_Task to carry out_
The task calls for the lines from the start of the entries below through the line with "[517,179,590,198] python ->", given again verbatim, with every picture dropped.

Stored data entries:
---

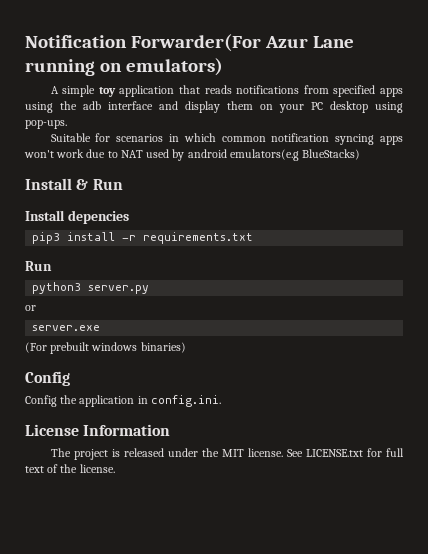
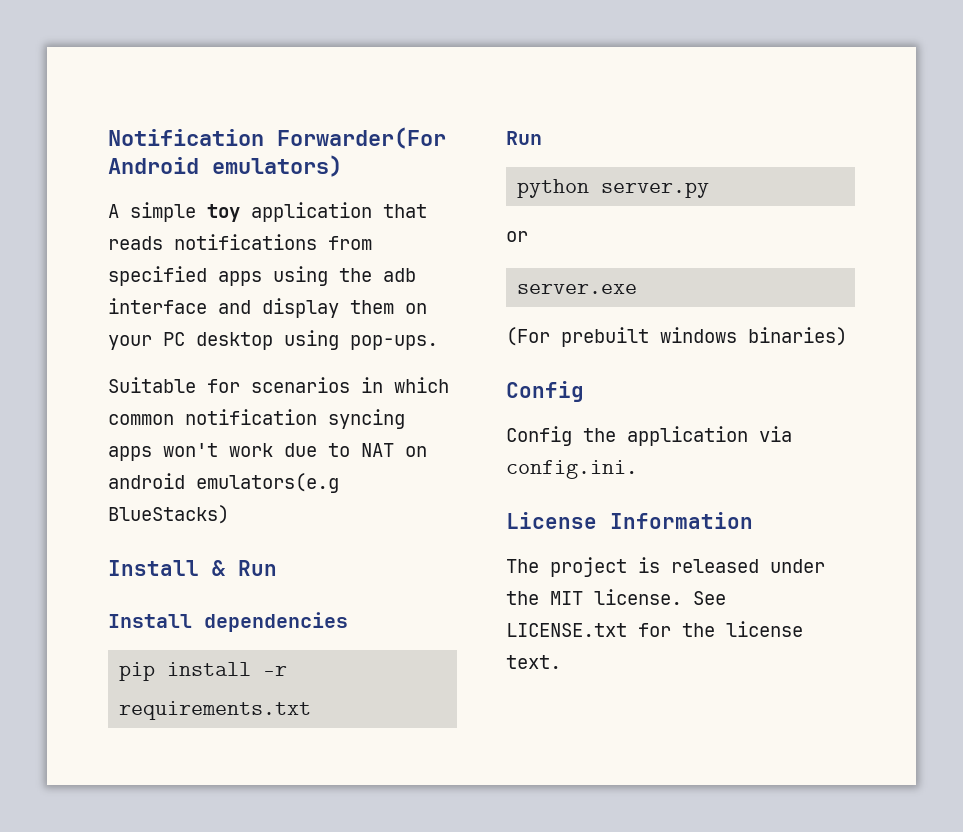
[264,36,354,48] [25,59,122,76] Azur Lane running on -> [108,157,199,174] Android
[146,149,185,161] used by -> [405,446,427,457] on
[67,210,129,224] [32,232,61,244] depencies // pip3 -> [204,612,348,632] [119,662,156,681] dependencies // pip
[32,282,82,294] python3 -> [517,179,590,198] python
[137,396,148,404] in -> [759,426,792,442] via
[385,448,404,457] [25,464,115,473] full text of the license. -> [682,621,803,637] [506,655,561,669] the license text.

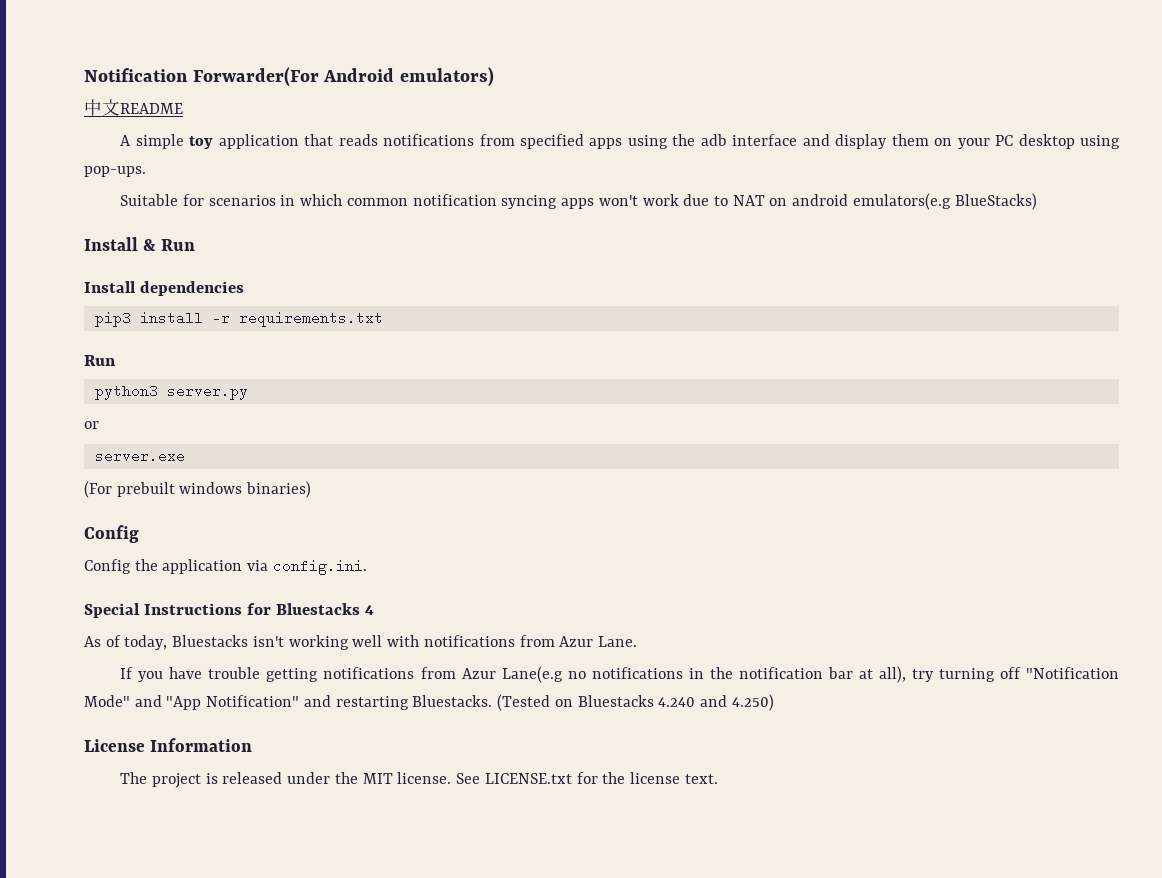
(342, 166) none -> [84,99,183,116] // 中文README
[119,662,156,681] pip -> [94,311,131,327] pip3
[517,179,590,198] python -> [94,384,158,400] python3
(637, 469) none -> [84,603,374,618] [84,635,637,650] [120,666,1120,683] [84,694,774,711] // Special Instructions for Bluestacks 4 // As of today, Bluestacks isn't working well with notifications from Azur Lane. // If you have trouble getting notifications from Azur Lane(e.g no notifications in the notification bar at all), try turning off "Notification Mode" and "App Notification" and restarting Bluestacks. (Tested on Bluestacks 4.240 and 4.250)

---

_Result of the task_
[264,36,354,48] [25,59,122,76] Azur Lane running on -> [108,157,199,174] Android
[146,149,185,161] used by -> [405,446,427,457] on
[67,210,129,224] [32,232,61,244] depencies // pip3 -> [204,612,348,632] [119,662,156,681] dependencies // pip
[32,282,82,294] python3 -> [517,179,590,198] python
[137,396,148,404] in -> [759,426,792,442] via
[385,448,404,457] [25,464,115,473] full text of the license. -> [682,621,803,637] [506,655,561,669] the license text.

(342, 166) none -> [84,99,183,116] // 中文README
[119,662,156,681] pip -> [94,311,131,327] pip3
[517,179,590,198] python -> [94,384,158,400] python3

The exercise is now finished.